🤖 AI Summary
This work addresses the challenge of multi-objective property optimization for 3D molecular generation. To overcome the limitations of conventional methods—namely, expensive retraining upon introducing new property constraints and restricted structural flexibility—we propose a training-free, evolution-guided diffusion generative framework. Our approach directly embeds evolutionary operations (crossover and selection) into the noise space of a pre-trained unconditional 3D diffusion model, enabling joint optimization of user-specified multi-objective properties and structural constraints during denoising. It supports arbitrary 3D fragment insertion and unified trade-off handling for conflicting objectives, enhanced by multi-objective Bayesian optimization for efficient latent-space navigation.

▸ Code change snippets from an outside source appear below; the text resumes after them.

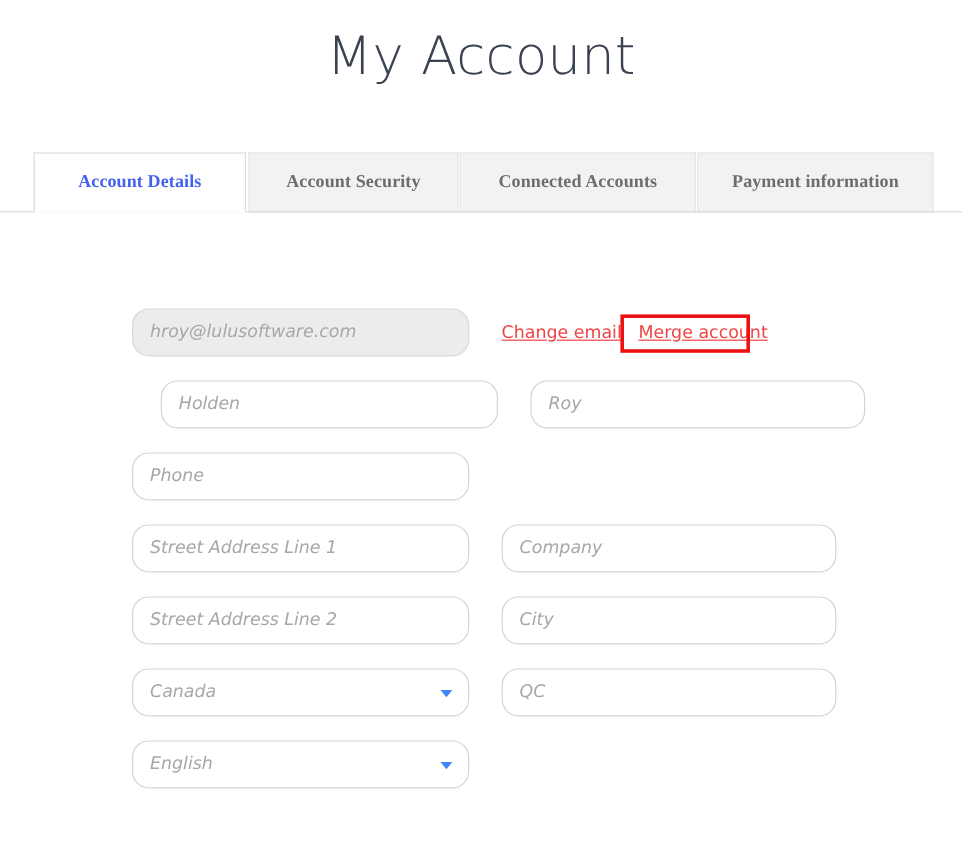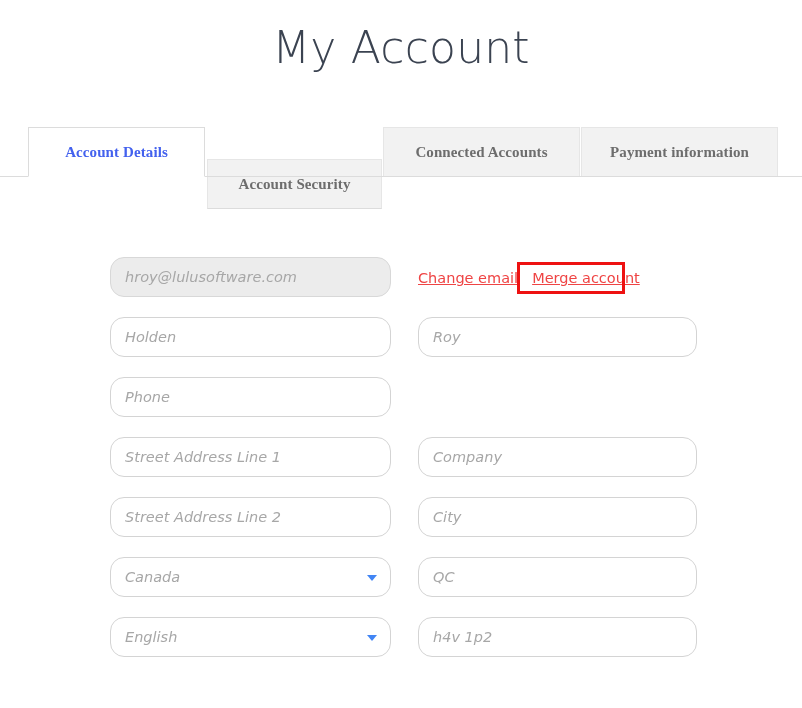"Account Security" .tab-1 { margin-top: 32px -> none }
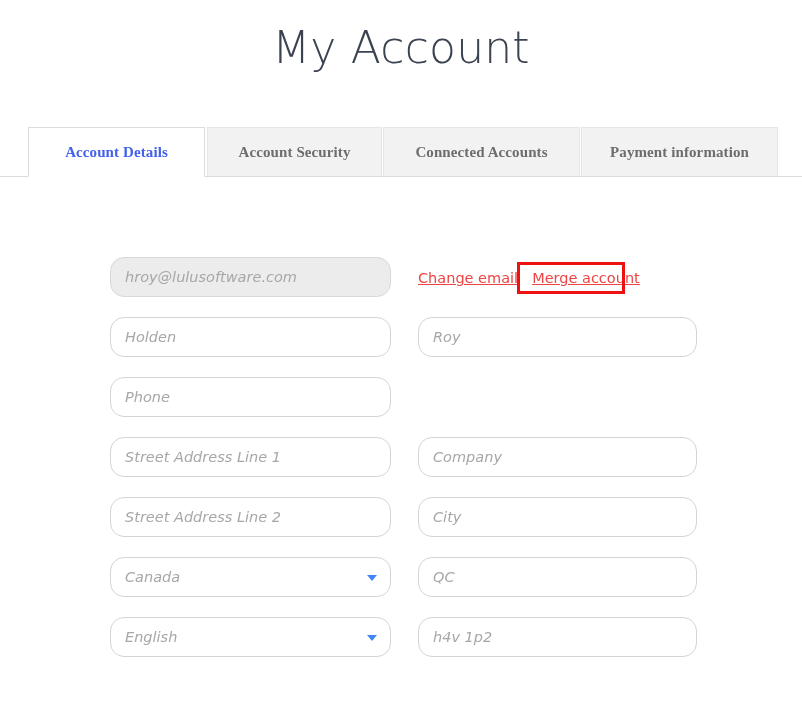"Holden" .row-1 { margin-left: none -> 24px }
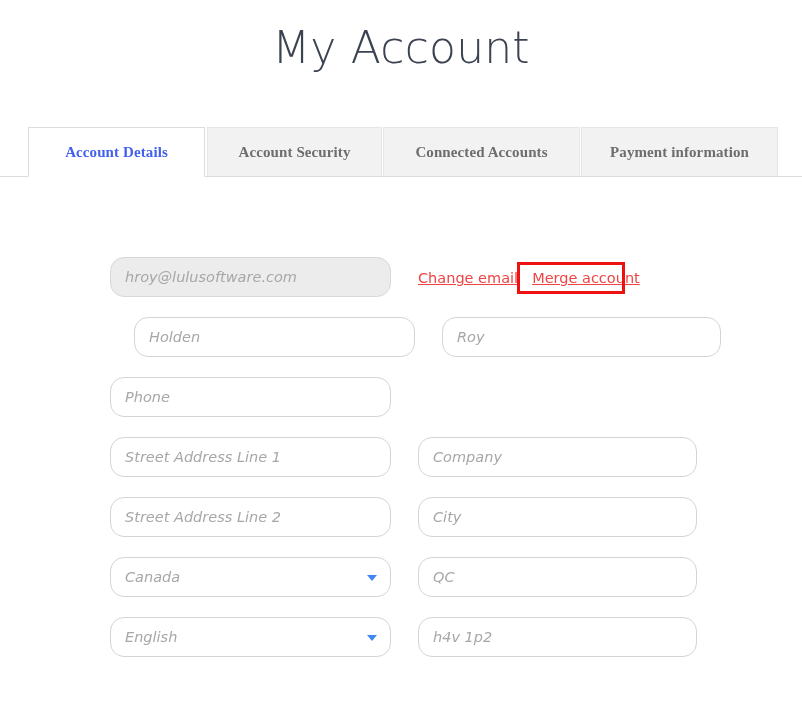"h4v 1p2" div.field { html: <div> <div>h4v 1p2</div> </div> -> none }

Experiments demonstrate superior accuracy over state-of-the-art conditional diffusion models on both single- and multi-objective generation tasks, with a 5× speedup in sampling. The framework is successfully applied to protein–ligand co-design and joint optimization of quantum chemical properties.
📝 Abstract
Discovering novel 3D molecular structures that simultaneously satisfy multiple property targets remains a central challenge in materials and drug design. Although recent diffusion-based models can generate 3D conformations, they require expensive retraining for each new property or property-combination and lack flexibility in enforcing structural constraints. We introduce EGD (Evolutionary Guidance in Diffusion), a training-free framework that embeds evolutionary operators directly into the diffusion sampling process. By performing crossover on noise-perturbed samples and then denoising them with a pretrained Unconditional diffusion model, EGD seamlessly blends structural fragments and steers generation toward user-specified objectives without any additional model updates. On both single- and multi-target 3D conditional generation tasks-and on multi-objective optimization of quantum properties EGD outperforms state-of-the-art conditional diffusion methods in accuracy and runs up to five times faster per generation. In the single-objective optimization of protein ligands, EGD enables customized ligand generation. Moreover, EGD can embed arbitrary 3D fragments into the generated molecules while optimizing multiple conflicting properties in one unified process. This combination of efficiency, flexibility, and controllable structure makes EGD a powerful tool for rapid, guided exploration of chemical space.